Diafragmas separadores para compartimentar una caja. Foto: Anel.

Este método de trabajo aprovecha la fuerza de una colmena a punto de enjambrar. Se evita la marcha del enjambre y se hacen tres núcleos de forma muy sencilla.

Controlar la enjambrazón es una de las tareas más delicadas de la apicultura. Es necesario buen ojo, anticipación y acierto para impedir la marcha de los enjambres. Una de las formas de evitar su salida es hacer núcleos o enjambres artificiales. Con este método, se optimiza el momento de fuerza de las colmenas y se evita que pierdan vigor.

Se trata de un sistema de trabajo utilizado en Italia y que da muy buenos resultados. Además de evitar que el enjambre salga de la colmena, se producen tres núcleos que se desarrollarán rápidamente.

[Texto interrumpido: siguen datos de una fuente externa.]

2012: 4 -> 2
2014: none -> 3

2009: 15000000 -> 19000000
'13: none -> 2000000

Y todo, sin mover la colonia de su lugar y sin trasladar los nuevos núcleos hasta que no están completamente listos para pasar a una colmena. En parte, es una evolución del clásico método Pagden

Te contamos cómo se ejecuta este método para realizar una enjambrazón natural guiada y producir tres núcleos de abejas rápidamente.

ÍNDICE DEL ARTÍCULO
1 – Elegir el momento para la enjambrazón natural guiada
2 – Cómo se hacen los tres núcleos
3 – Ventajas del sistema de la enjambrazón natural guiada
4 – Bibliografía empleada

Para lograr buenos resultados con este método, las colmenas deben estar muy fuertes. Tanto que, si el apicultor no está atento y tiene buen ojo, el peligro es que lleguen a enjambrar. Por eso, es un sistema que requiere un óptimo control de los tiempos y una buena elección del momento.

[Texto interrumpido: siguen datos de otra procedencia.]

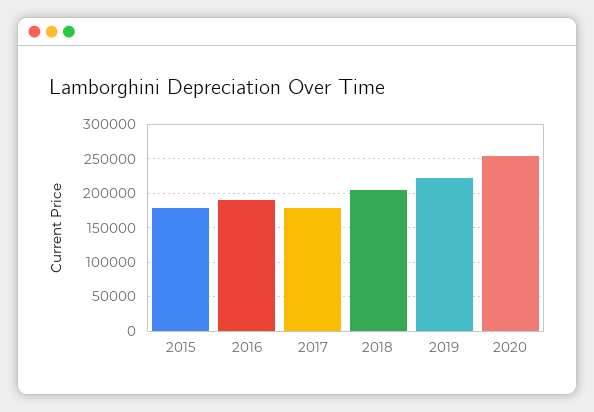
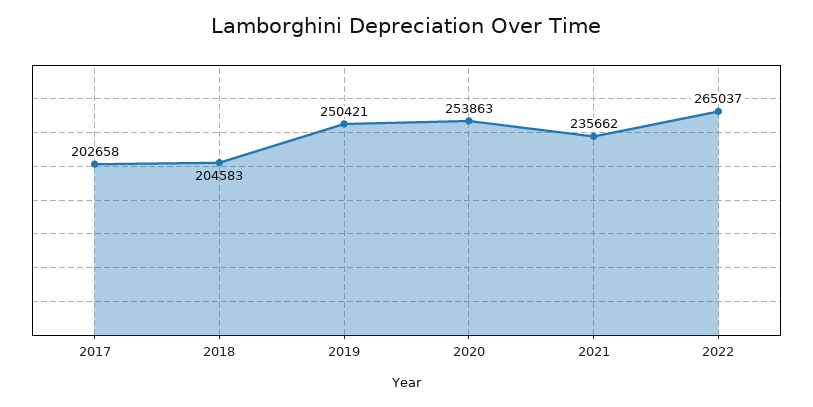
2015: 180000 -> none
2016: 190000 -> none
2017: 180000 -> 202658
2019: 220000 -> 250421
2021: none -> 235662
2022: none -> 265037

1 – Elegir el momento para la enjambrazón natural guiada

A medida que una colmena gana fuerza y vigor y se va llenando de abejas y recursos, se acerca el momento de la enjambrazón. Molestas por la falta de espacio y el calor, las abejas preparan el nacimiento de nuevas reinas y la vieja madre se dispone a partir con una gran parte de la familia. Si lo consigue, la colonia sufrirá una importante merma en su población, lo que suele traducirse en una cosecha mucho peor.

Para evitar la enjambrazón natural, los apicultores utilizan muchos métodos. El más simple de todos es aumentar el espacio en la colmena agregando alzas. Sin embargo, es un sistema que no siempre evita la marcha del enjambre. Otra forma muy utilizada es producir núcleos. En Apicultura y Miel te hemos contado ya varias formas de hacer núcleos de abejas.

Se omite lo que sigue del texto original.